Tensions Over Hormuz Raise Ugly Possibilities For War
Hugh Pickens writes "The high stakes standoff between Iran and the U.S. over the Strait of Hormuz, the passageway for one-fifth of the world's oil, escalated this week as Iran's navy claimed to have recorded video of a U.S. aircraft carrier entering the Port of Oman and the deputy chief of Iran's Revolutionary Guard Hossein Salami rejected U.S. claims that it could prevent Iran from closing the strait. To drive the point home, Iran has started a 10-day naval exercise in the Persian Gulf to show off how it could use small speedboats and a barrage of missiles to combat America's naval armada while in a report for the Naval War College, U.S. Navy Commander Daniel Dolan wrote that Iran has acquired 'thousands of sea mines, wake homing torpedoes, hundreds of advanced cruise missiles (PDF) and possibly more than one thousand small Fast Attack Craft and Fast Inshore Attack Craft.'" (Read more, below.)

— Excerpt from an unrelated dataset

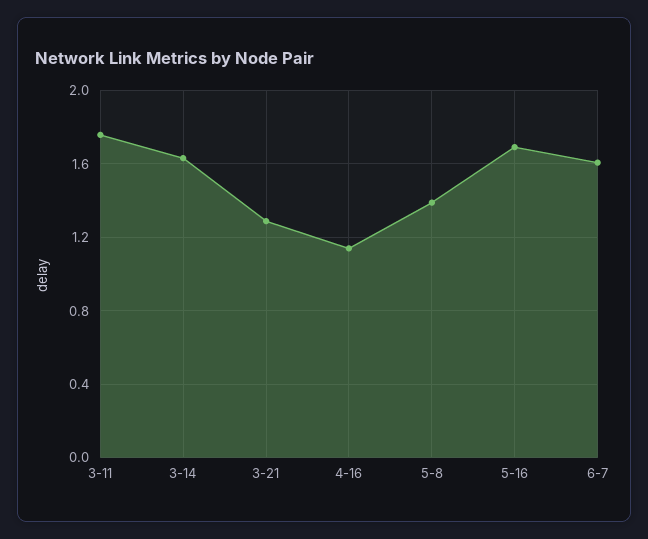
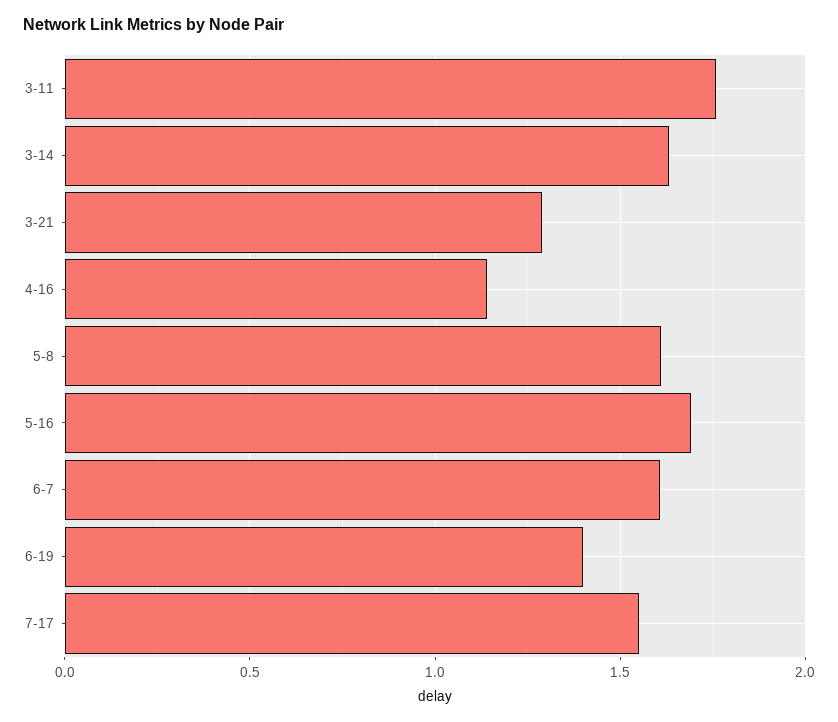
5-8: 1.4 -> 1.6
6-19: none -> 1.4
7-17: none -> 1.55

Hugh Pickens continues: "The heart of the Iran's arsenal is its 200 small potential-suicide boats — fiberglass motorboats with a heavy machine gun, a multiple rocket-launcher, or a mine — and may also carry heavy explosives, rigged to ram and blow a hole in the hull of a larger ship. These boats will likely employ a strategy of 'swarming' — coming out of nowhere to ambush merchant convoys and American warships in narrow shipping lanes. But the U.S. Navy is not defenseless against kamikaze warfare. The U.S. has put more machine guns and 25-millimeter gyro-stabilized guns on the decks of warships, modified the 5-inch gun to make it more capable of dealing with high-speed boats, and improved the sensor suite of the Aegis computer-integrated combat system aboard destroyers and cruisers. 'We have been preparing for it for a number of years with changes in training and equipment,' says Vice Admiral (ret.) Kevin Cosgriff, former commander of U.S. Naval Forces Central Command."
The US should have spent the 500 Billion or so it wasted on lies about Iraq on researching renewable energy, and the Middle East would have returned to its peaceful irrelevance as oil would no longer have been strategically so important.
Even if the US whould have invested 500Billion in a meaninful way in the Region, the world would be better off.....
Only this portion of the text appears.